12. SAINT-QUENTIN-SUR-LE-HOMME

[Le site / Emplacement / Histoire // L’église / Le plan / Les matériaux / Les appareils / Les enduits, sols, plafonds et toitures // Description extérieure / La façade occidentale / La nef / La tour // Description intérieure / La nef / La tour // La restauration des parties romanes au 20e siècle // Datation // Les portails des églises de Saint-Quentin et de Saint-Loup // Documents // Notes]

#Le site

= Emplacement

Le village de Saint-Quentin-sur-le-Homme est situé au sud-est d’Avranches, à 5,5 kilomètres de la ville, dans un des plis des côteaux de la Sélune, une rivière coulant vers le sud (voir la carte).

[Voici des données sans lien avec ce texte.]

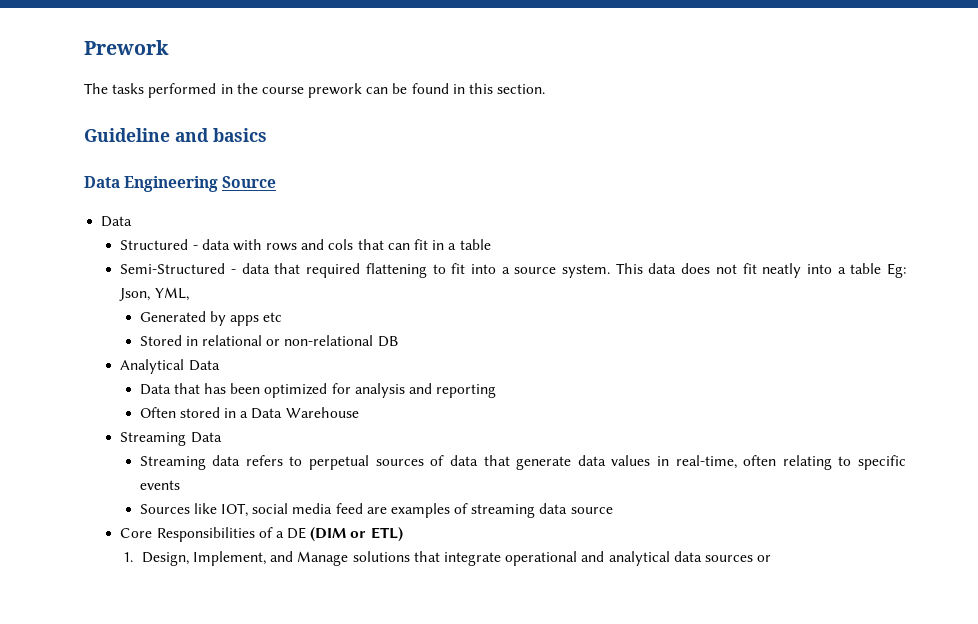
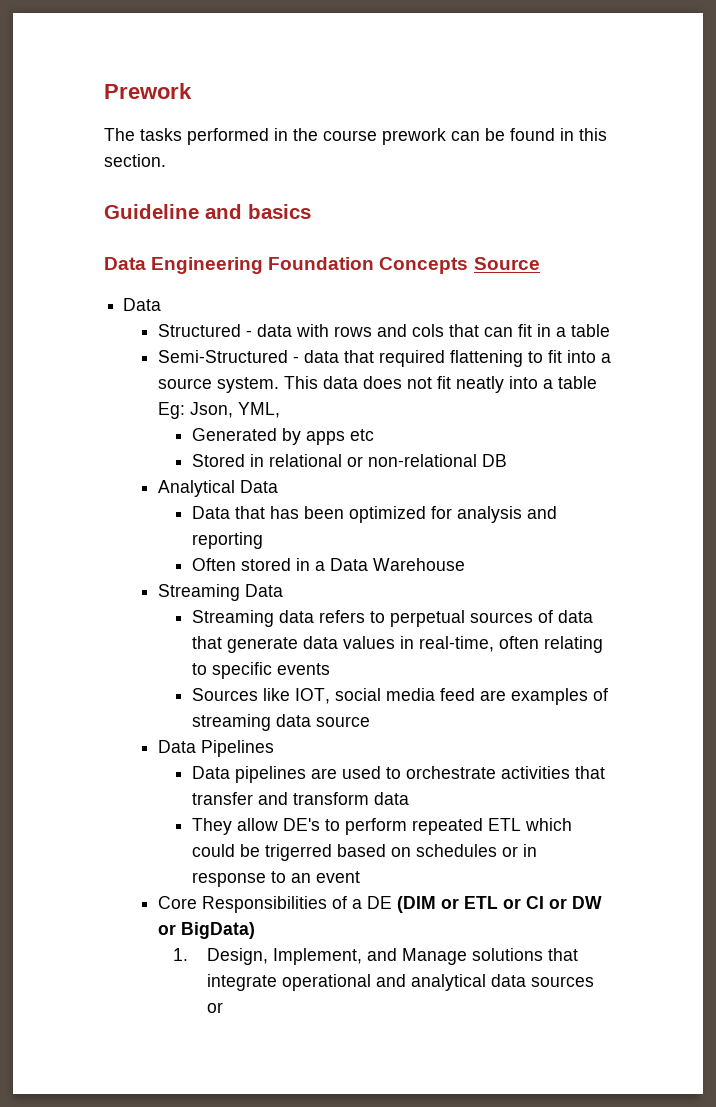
- Data Engineering Source
+ Data Engineering Foundation Concepts Source
+ Data Pipelines
+ Data pipelines are used to orchestrate activities that transfer and transform data
+ They allow DE's to perform repeated ETL which could be trigerred based on schedules or in response to an event
- Core Responsibilities of a DE (DIM or ETL)
+ Core Responsibilities of a DE (DIM or ETL or CI or DW or BigData)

Saint-Quentin était situé sur le chemin montois reliant le Mont Saint-Michel aux
villes de l’actuel département du Calvados: Tinchebray, Condé-sur-Noireau,
Falaise et Lisieux. Venant du Mont, le chemin passait par Pontaubault puis
Saint-Quentin avant de se diriger vers Juvigny-le-Tertre et Sourdeval.

= Histoire

Saint-Quentin faisait partie des neuf paroisses qui rayonnaient autour de la cité épiscopale d’Avranches et qui furent regroupées pour former le doyenné de la Chrétienté, lui-même compris dans l’archidiachoné d’Avranches.

Le patronage était partagé entre l’évêque et le Chapitre de la cathédrale. On en trouve la preuve dans une charte de l’évêque Richard Lainé datée de 1260. Selon la charte, cet évêque demandait au Chapitre la permission de nommer un curé à Saint-Quentin, bien que les six mois prévus pour cette nomination fussent déjà écoulés. [1]

Plus tard, l’évêque resta le seul patron présentateur. L’évêque d’Avranches n’avait ce privilège que pour dix-neuf cures sur cent quatre-vingt, dont celle de Saint-Quentin [2].